Aravind Srinivas graduated in 2017 with dual degrees in Electrical Engineering (Image source: Wikimedia Commons)When you think about the AI startup that is most likely to go bust, what is the first name that comes to mind? For attendees of a recent Silicon Valley conference, the answer was Perplexity.
The AI search startup led the list of companies most likely to fall amid the AI boom that many investors and stakeholders fear could be turning into a bubble. More surprisingly, OpenAI occupied the second position on a list compiled based on an informal survey conducted among attendees of the Cerebral Valley AI Summit in San Francisco, California, United States, last week.
The one-day founder-investor conference saw panels featuring executives from AI heavyweights such as Anthropic and xAI. As part of the survey conducted by organiser and independent journalist Eric Newcomer, more than 300 attendees at the conference were asked: Which billion-dollar AI startup would you bet against?
This comes at a moment when many observers are scanning the market for signs of an AI bubble and trying to guess which major player might be the first to stumble. Earlier this month, Softbank said it had sold its $5.8 billion stake in Nvidia, considered to be a clear winner of the AI boom, a move which stirred fresh concerns about inflated valuations.
Several critics have pointed out that the stock prices of tech giants have soared too high and too fast amid the AI mania, drawing comparisons to the 2000 dot-com bubble that ultimately burst.
Perplexity is one such startup that has raised back-to-back funding rounds, with valuations reaching $50 billion, according to Business Insider. In response to the survey at the Cerebral Valley Summit, Perplexity spokesman Jesse Dwyer was quoted as saying, “Geeze, it sounds more like the judgmental valley conference.”
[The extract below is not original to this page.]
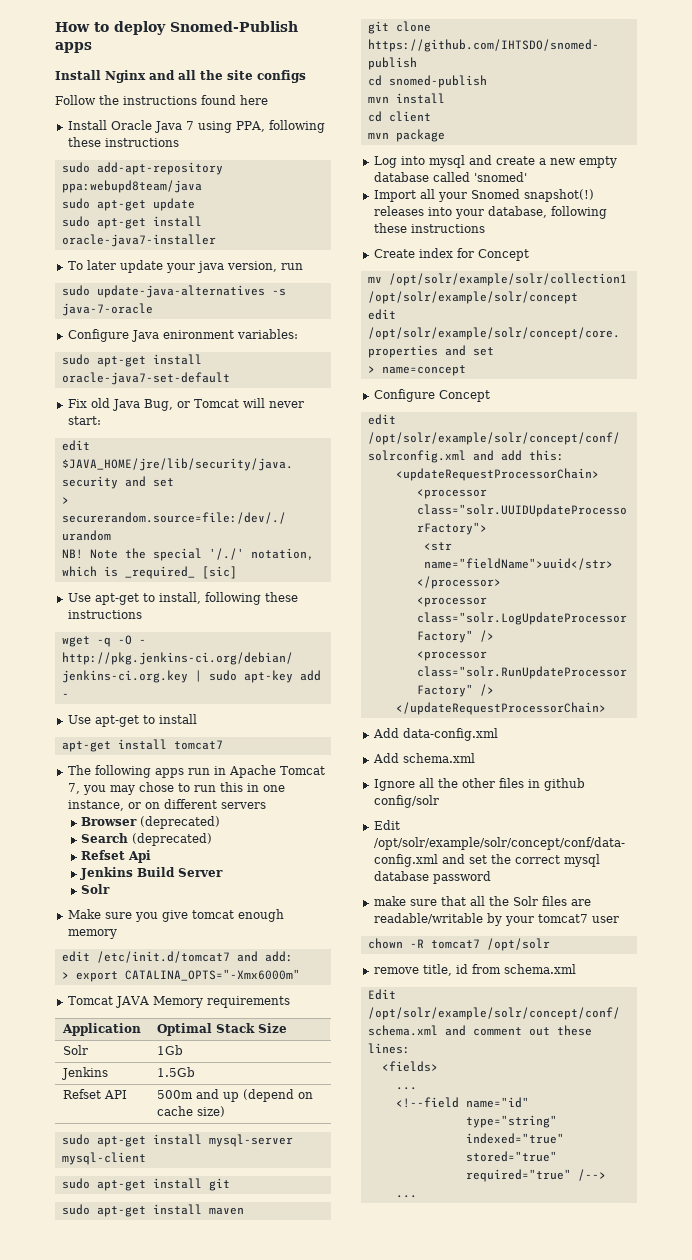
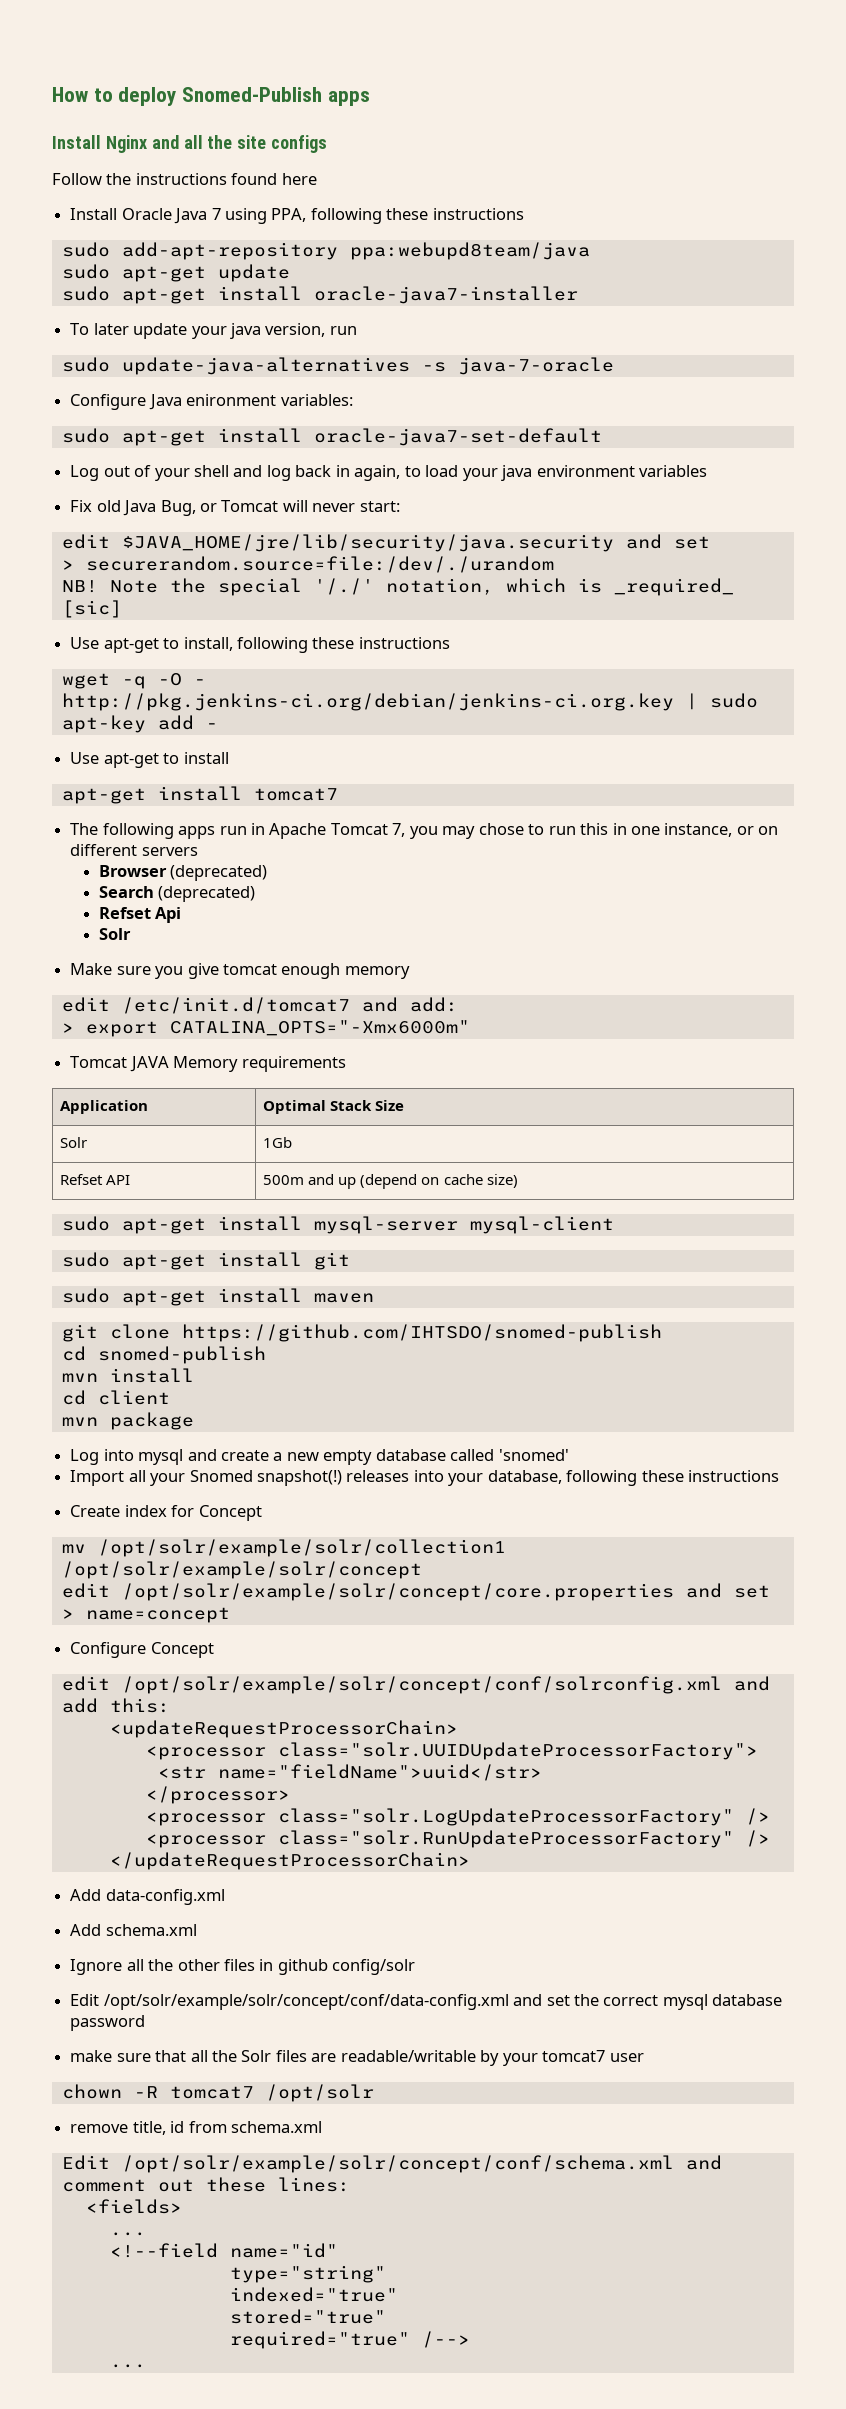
(230, 378) none -> [70,465,707,481] // Log out of your shell and log back in again, to load your java environment variables
[80,867,224,880] // Jenkins Build Server -> (182, 915) none
[60,1067,108,1080] [156,1067,195,1077] // Jenkins | 1.5Gb -> (293, 1142) none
OpenAI’s position as the second-largest AI startup to bet against is also due to its ballooning valuation, even as the ChatGPT-maker plans to spend trillions of dollars to build out data centres and AI infrastructure.
To be sure, both Perplexity and OpenAI also appeared in another survey conducted at the event, which asked respondents which AI company they would bet on. Claude-maker Anthropic, which recently closed a new funding round at a $350 billion valuation, led that list.
Previously, OpenAI CEO Sam Altman said that he believes the AI market is real, but he also pointed out that it may still bring benefits. “When bubbles happen, smart people get overexcited about a kernel of truth,” Altman was quoted as saying by The Verge.
“Are we in a phase where investors as a whole are overexcited about AI? My opinion is yes. Is AI the most important thing to happen in a very long time? My opinion is also yes,” he added.
However, Altman has strongly refuted that his company’s valuation is inflated. When asked about OpenAI’s plans to pay for its massive spending commitments during a recent podcast appearance, Altman responded with some pushback.
“I just — enough. I think there are a lot of people who would love to buy OpenAI shares,” he said to Brad Gerstner, whose firm, Altimeter Capital, is an OpenAI investor.